SPF ratings only measure protection against UVB, the rays that cause sunburn. They don’t tell you much about UVA protection. That’s where the “Broad Spectrum” label comes in.

To earn this label in the United States, a sunscreen must pass an FDA test showing it absorbs or reflects UV radiation across a wide enough range of wavelengths, specifically achieving a critical wavelength of at least 370 nanometers. In practical terms, this means the product offers meaningful protection against both UVA and UVB. Since UVA drives deep skin damage and aging while UVB drives burns and surface-level DNA damage, broad spectrum coverage is what gives you the full range of protection. Look for this label every time you buy sunscreen.

How Much You Actually Need to Apply

The SPF number on the bottle is tested at a specific application thickness: 2 milligrams per square centimeter of skin.

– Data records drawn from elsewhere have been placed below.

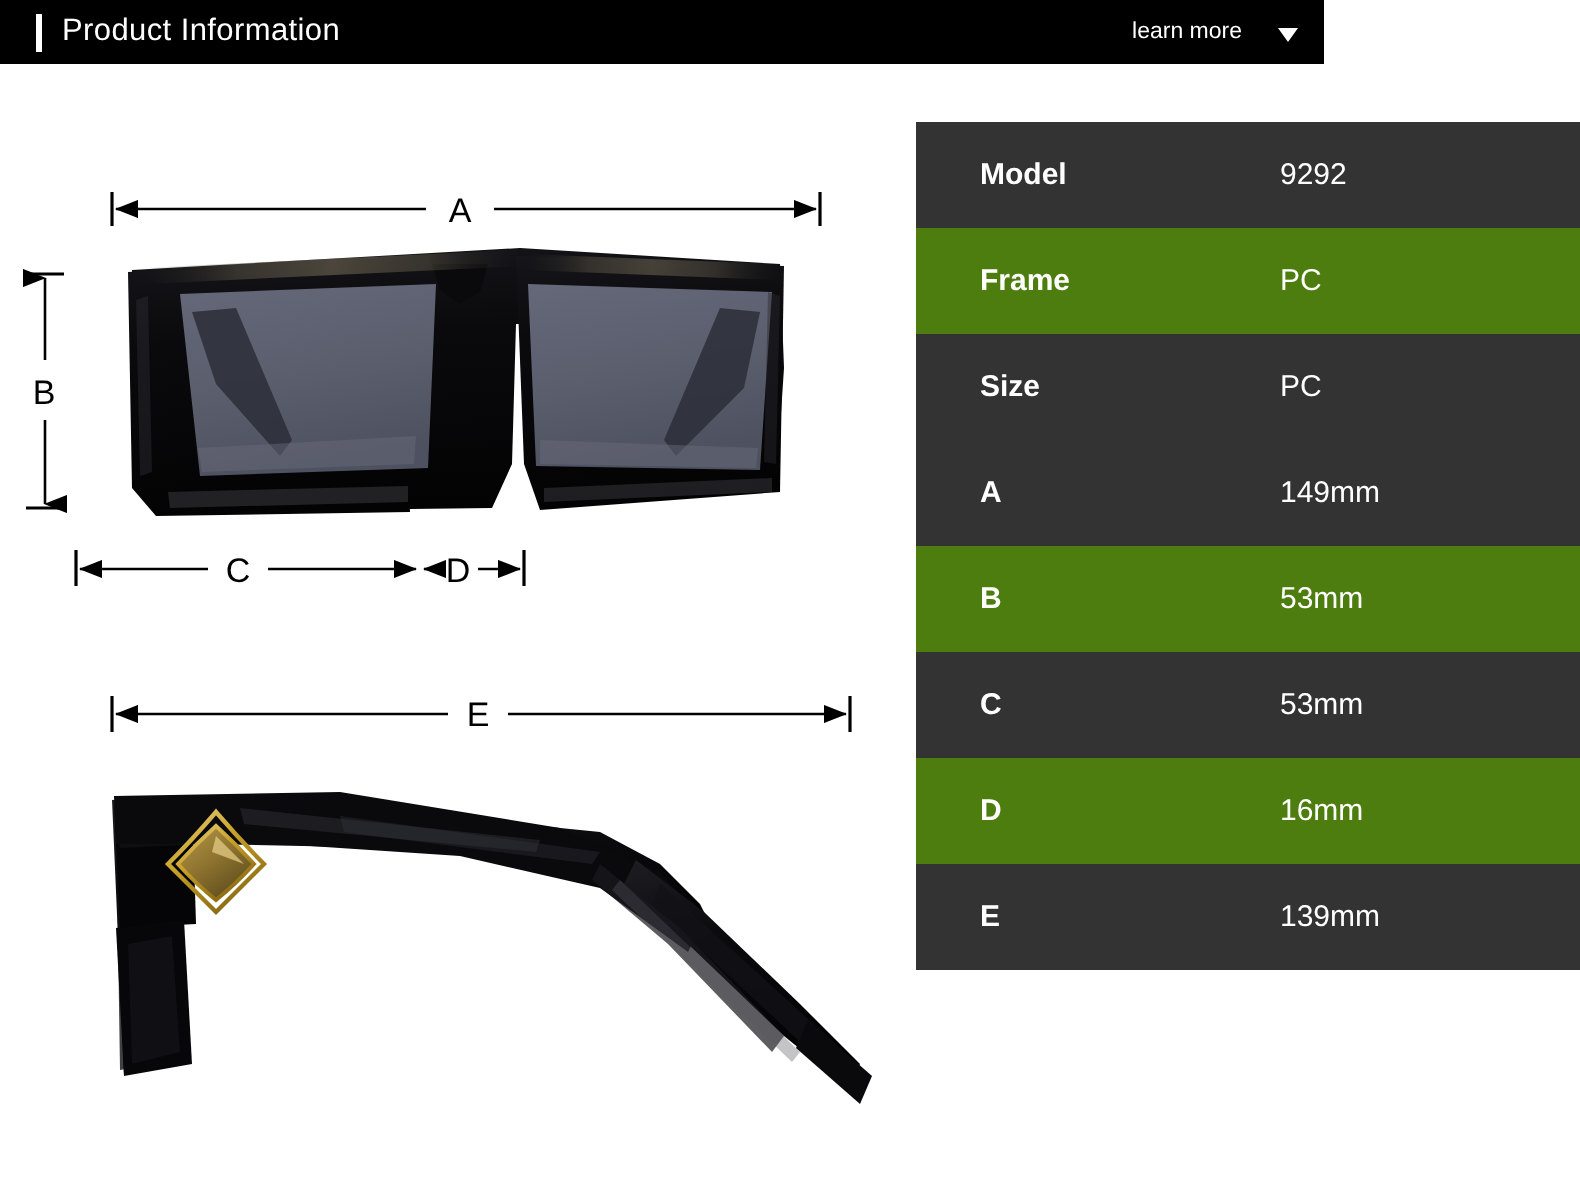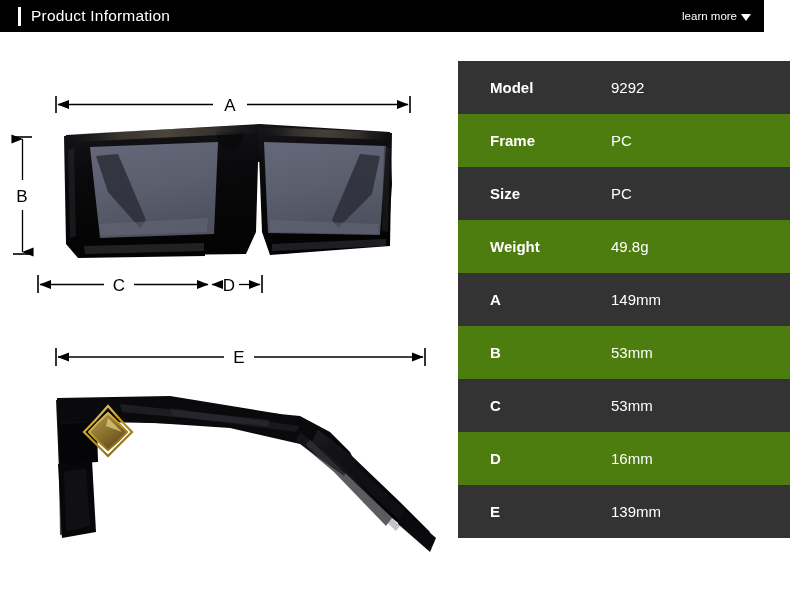"Product Information" .header { width: 764px -> 662px }
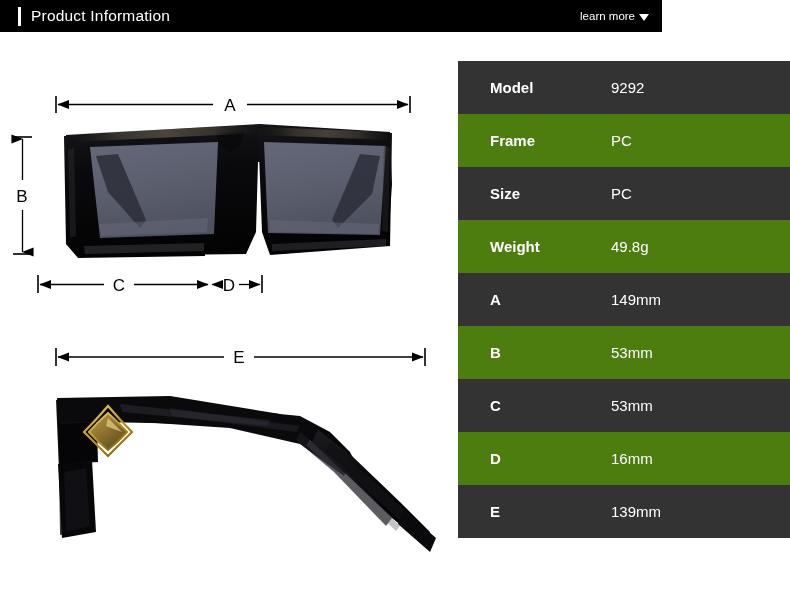"learn more" .learn-more { gap: 4px -> 18px }
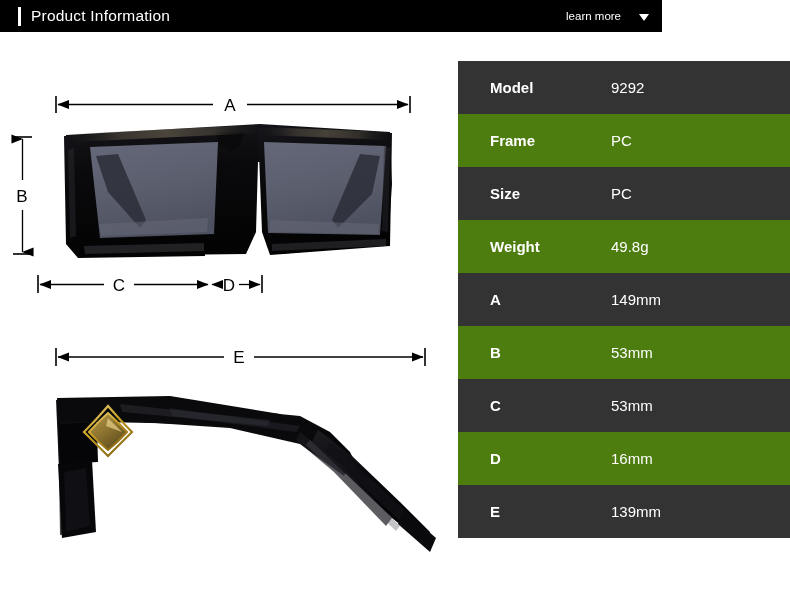"Model" .spec-row { gap: none -> 29px }
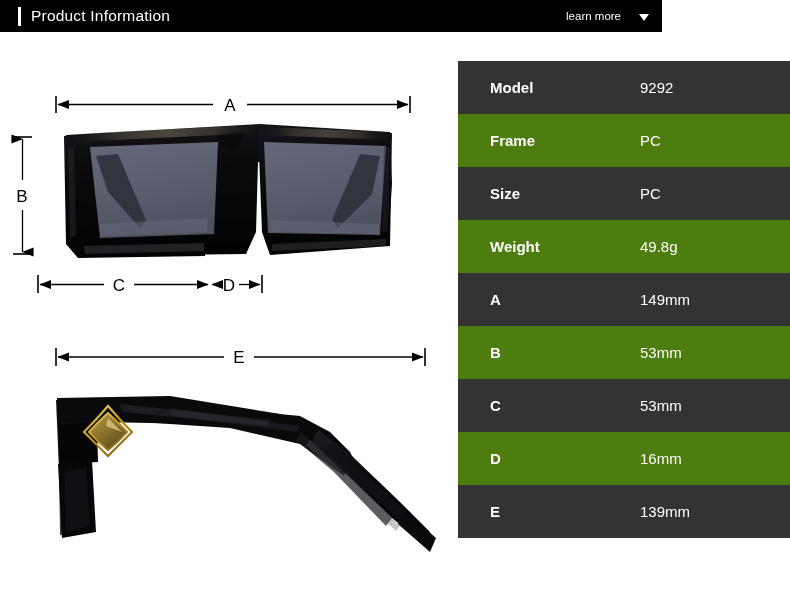"Weight" div.spec-row { html: <div> <span>Weight</span> <span>49.8g</span> </div> -> none }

Most people apply far less than that, which means they’re getting a fraction of the labeled protection.

A practical way to get the right amount is the modified teaspoon rule: one teaspoon for your face, head, and neck. Two teaspoons for your front and back torso combined. One teaspoon for each arm. Two teaspoons for each leg. That adds up to roughly nine teaspoons, or about one ounce, for a full-body application on an average adult. If that sounds like a lot, it is. Most people use about a quarter to half of what they should.

Reapply every two hours during continuous sun exposure, and immediately after swimming or heavy sweating, even if the product is labeled water-resistant.

Skin Cancer Prevention

Skin cancer is the most common cancer in the United States, and UV radiation is its primary cause. The protective effect of regular sunscreen use is substantial. Daily use of SPF 15 sunscreen reduces the risk of squamous cell carcinoma by about 40 percent and melanoma by 50 percent. Squamous cell carcinoma is the second most common skin cancer, and melanoma, while less common, is the deadliest form.

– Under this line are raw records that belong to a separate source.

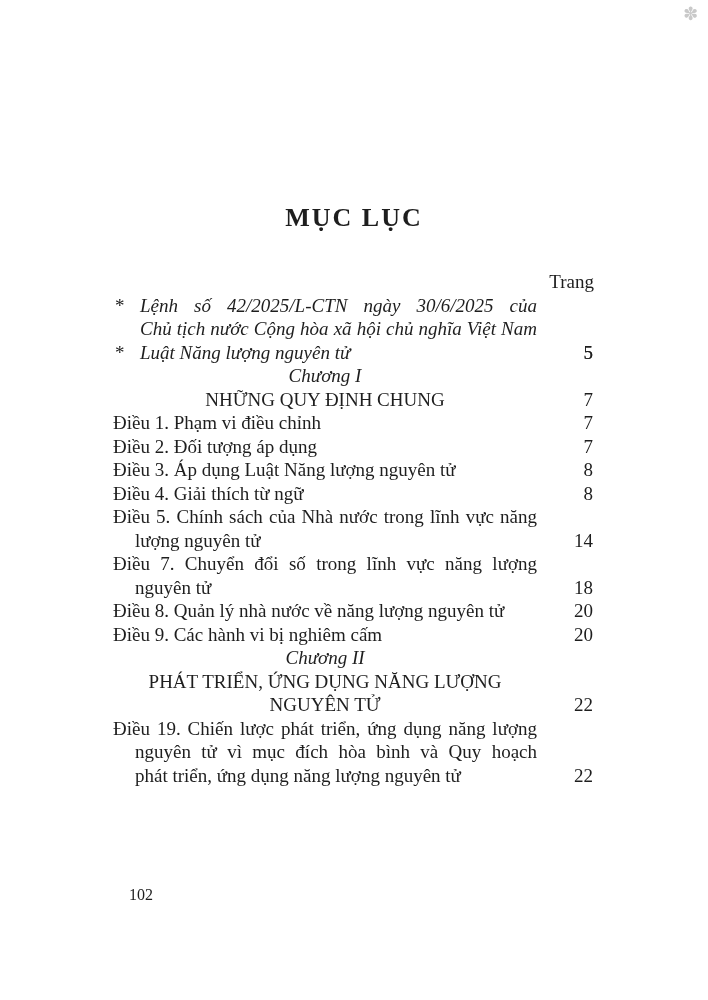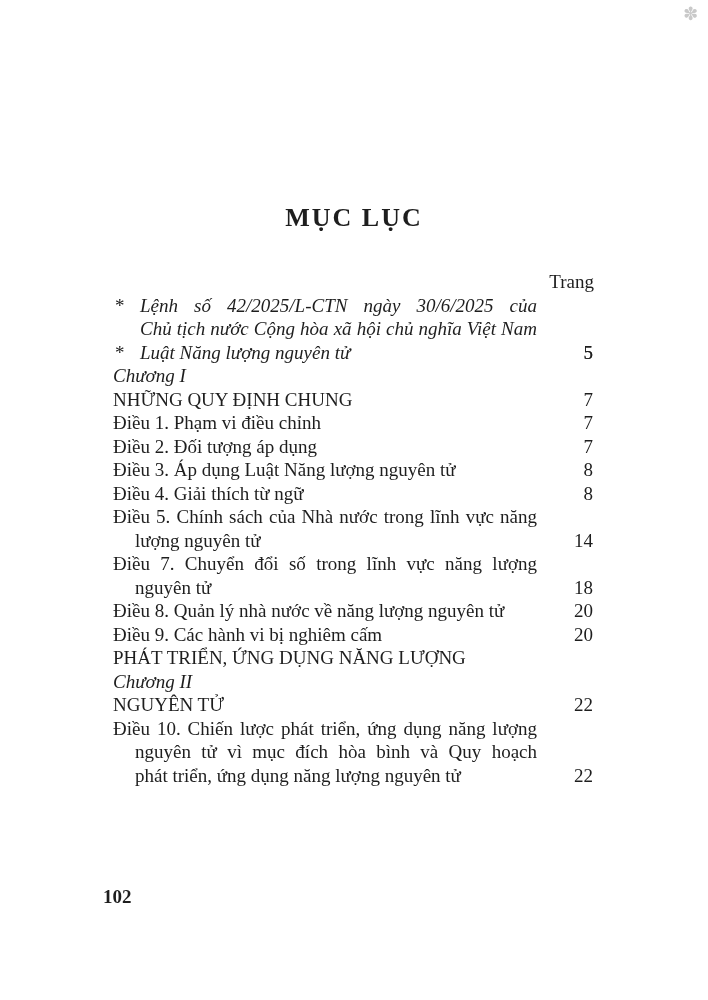"Chương I" .ctext { text-align: left -> center }
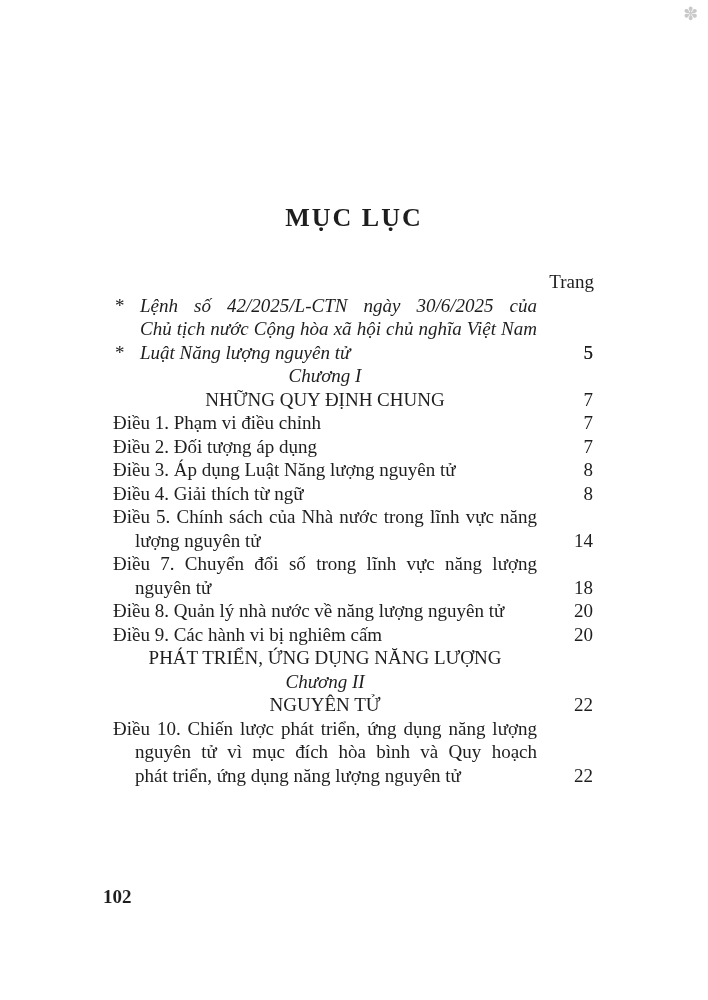"PHÁT TRIỂN, ỨNG DỤNG NĂNG LƯỢNG" div.line { order: before "Chương II" -> after "Chương II" }
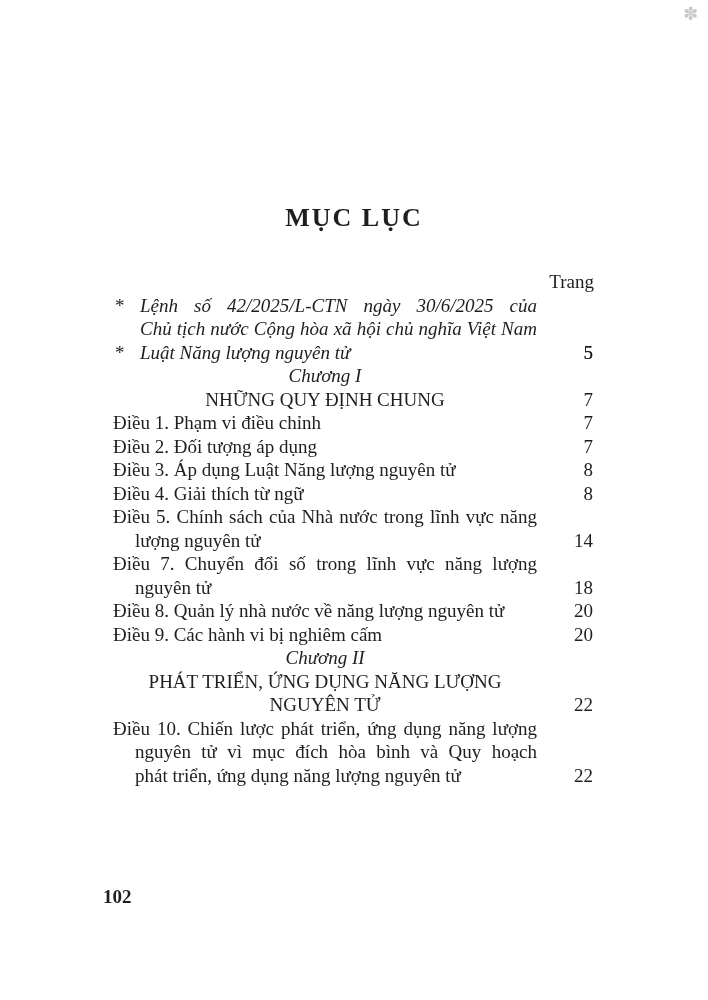"Điều 10. Chiến lược phát" span { text: 10 -> 19 }
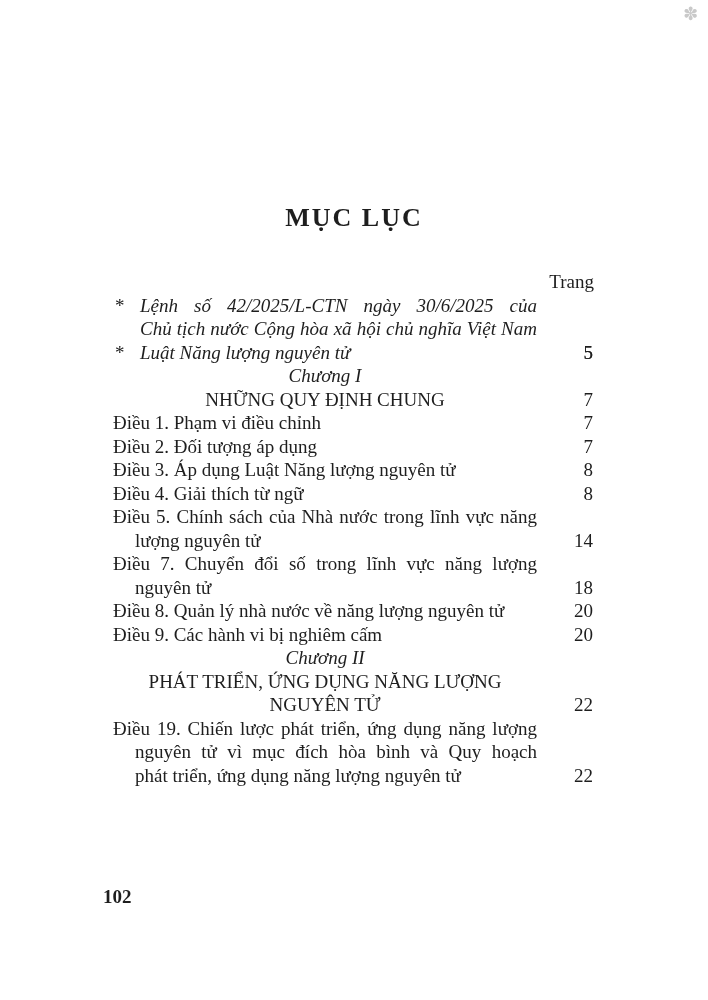"102" .folio { font-size: 19px -> 16px; font-weight: bold -> none; left: 103px -> 129px }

These numbers come from studies of people who used sunscreen consistently as part of their daily routine, not just on beach days. That consistency is key. Sporadic use on sunny weekends provides some protection during those hours, but it’s the cumulative, day-in-day-out shielding from UV that produces the largest reduction in cancer risk over a lifetime.

Slowing Premature Aging

If skin cancer prevention feels abstract, the cosmetic effects of UV exposure are visible in the mirror. Sun-damaged skin develops fine lines, deeper wrinkles, uneven pigmentation, and a leathery texture years or decades earlier than it otherwise would. Since roughly 80 percent of visible aging in lighter skin tones is attributable to sun exposure, sunscreen is the single most effective anti-aging product available, outperforming any serum or cream designed to reverse damage after the fact.

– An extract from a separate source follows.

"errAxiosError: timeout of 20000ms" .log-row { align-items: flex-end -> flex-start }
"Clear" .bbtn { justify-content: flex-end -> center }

UVA rays are the main culprit here, which is why broad spectrum protection matters so much. UVA penetrates clouds and window glass, so even on overcast days or during a long commute, your skin is accumulating the kind of deep exposure that breaks down collagen. Daily sunscreen use on exposed skin, particularly the face, neck, and hands, makes a measurable difference in how skin ages over time.

The Vitamin D Question

One common concern is that sunscreen blocks the UV exposure your body needs to produce vitamin D. There’s some truth to this. A meta-analysis of 22 studies covering over 9,400 participants found that sunscreen users had vitamin D levels about 2 ng/mL lower than non-users. That’s a real but modest reduction.

In practice, most people don’t apply sunscreen perfectly over every square inch of skin, and incidental exposure during daily life (walking to your car, brief outdoor errands) allows some vitamin D production. For people concerned about their levels, dietary sources like fatty fish, fortified milk, and supplements are reliable ways to maintain adequate vitamin D without sacrificing skin protection. The tradeoff of skipping sunscreen to boost vitamin D is a poor one given the scale of skin cancer and aging risks.